QuantX Research

Thursday, 24 March 2016

Romanian Equities: Python-based Risk Optimization

I always wanted to apply the previously mentioned in this blog risk optimization techniques to a market that is not extensively researched from risk perspective. Romanian stock market, for instance. Now, that I have some time (and hopefully I will have time to follow the development of the model portfolio) I am providing the results. Previous posts on this blog have already outlined steps and underlying idea about risk optimization.

So, directly to implementation: I use a short period of time: Jan 21, 2015 – March 21, 2016 (I usually tend to work with longer period but for this post I decided to narrow the sample). Raw stock prices are updated for stock dividends but also for cash dividends (i.e. prices before the ex-dividend days are adjusted) so I am avoiding breaks in price series data.

The portfolio amount is RON1.0 mln. I work with 99% confidence interval.

Results from optimization:

One-day 99% VaR:

Portfolio VaR (equal weighted): RON20356.59

Optimal VaR (optimized weights): RON18146.25

First, I am standardizing daily returns (by subtracting the mean from the daily return and then normalizing the result by the standard deviation) to yield number of standard deviations from the mean, i.e. showing how “unusual” are the daily returns during the analysed period.

In terms of Python code:

import pandas as pd

import numpy as np

from numpy import *

import matplotlib.pyplot as plt

import scipy.optimize as scopt

from scipy.stats import norm

%matplotlib inline

Value=1e6 # RON1,000,000

CI=0.99 # set the confidence interval

data_all=pd.read_csv('RO.csv', delimiter=',') #database contains also a trading day

data=data_all.ix[:,1:14] #here I exclude the day to calculate returns

tickers =['SNG', 'SNP', 'TGN', 'TEL', 'BRD', 'TLV', 'FP', 'EL', 'SIF1', 'SIF2', 'SIF3', 'SIF4', 'SIF5']

numbers=len(tickers)

ret=data/data.shift(1)-1 # calculate the simple returns

ret=ret[1:] # remove first row since it contanins NA

covariances=ret.cov() #gives the covariance of returns

variances=np.diag(covariances) #extracts variances of the individual shares from covariance matrix

volatility=np.sqrt(variances) #gives standard deviation

annualized_ret=ret.mean()*252

annualized_vol=ret.std()*sqrt(252) #anualized volatility

weights = np.ones(data.columns.size)/data.columns.size #starting point is equal weighted portfolio

weights

# 1. Calculate the standardized returns

standardized=(ret-mean(ret))/std(ret) #standardized returns

day=pd.DataFrame(data_all['Day'][1:]) #takes the trading day from the database

data2=pd.DataFrame.join(day, standardized)
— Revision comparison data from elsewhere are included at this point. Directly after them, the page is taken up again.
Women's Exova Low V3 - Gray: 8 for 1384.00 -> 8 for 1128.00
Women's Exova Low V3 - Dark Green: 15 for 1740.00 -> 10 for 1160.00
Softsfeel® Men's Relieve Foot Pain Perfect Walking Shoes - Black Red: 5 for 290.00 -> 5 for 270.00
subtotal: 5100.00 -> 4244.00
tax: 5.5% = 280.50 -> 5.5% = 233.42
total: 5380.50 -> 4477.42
# We can plot the standardized returns, for instance here is the chart for Romgaz (SNG):

data2.plot('Day','SNG')

plt.xlabel('Day')

plt.title('Romgaz')

plt.xticks(rotation=20)

plt.ylabel('number of standard deviations from average')
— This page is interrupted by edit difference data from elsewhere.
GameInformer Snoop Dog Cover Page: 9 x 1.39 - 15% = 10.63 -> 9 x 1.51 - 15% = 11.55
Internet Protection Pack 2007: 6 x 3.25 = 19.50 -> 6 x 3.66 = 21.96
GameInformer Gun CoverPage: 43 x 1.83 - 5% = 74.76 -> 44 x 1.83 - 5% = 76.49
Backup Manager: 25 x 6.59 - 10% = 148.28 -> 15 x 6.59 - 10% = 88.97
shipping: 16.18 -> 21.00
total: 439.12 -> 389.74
# 2. Now heading for the real exercise

Pf_variance=np.dot(weights.T,np.dot(ret.cov(),weights)) #Portfolio variance

Pf_volatility=np.sqrt(Pf_variance) #Portfolio standard deviation

Moneyvariance=np.square(Value)*Pf_variance

Moneyvolatility=np.sqrt(Moneyvariance)

covariance_asset_portfolio=np.dot(weights.T,covariances)

cov_money=np.multiply(covariance_asset_portfolio,Value)

beta=np.divide(covariance_asset_portfolio,Pf_variance)

def VaR():

# this code calculates Portfolio Value-at-risk (Pf_VaR) in RON-terms and Individual Value-at-risk (IndividualVaR) of shares in portfolio.

Pf_VaR=norm.ppf(CI)*Moneyvolatility

IndividualVaR=np.multiply(volatility,Value*weights)*norm.ppf(CI)

IndividualVaR = [ 'RON%.2f' % elem for elem in IndividualVaR ]

print ('Portfolio VaR: ', 'RON%0.2f' %Pf_VaR)

print ('Individual VaR: ',[[tickers[i], IndividualVaR[i]] for i in range (min(len(tickers), len(IndividualVaR)))])

VaR()

def marginal_component_VaR():

# this code calculates Marginal Value-at-risk in RON-terms and Component Value-at-risk of shares in portfolio.

marginalVaR=np.divide(cov_money,Moneyvolatility)*norm.ppf(CI)

componentVaR=np.multiply(weights,beta)*Moneyvolatility*norm.ppf(CI)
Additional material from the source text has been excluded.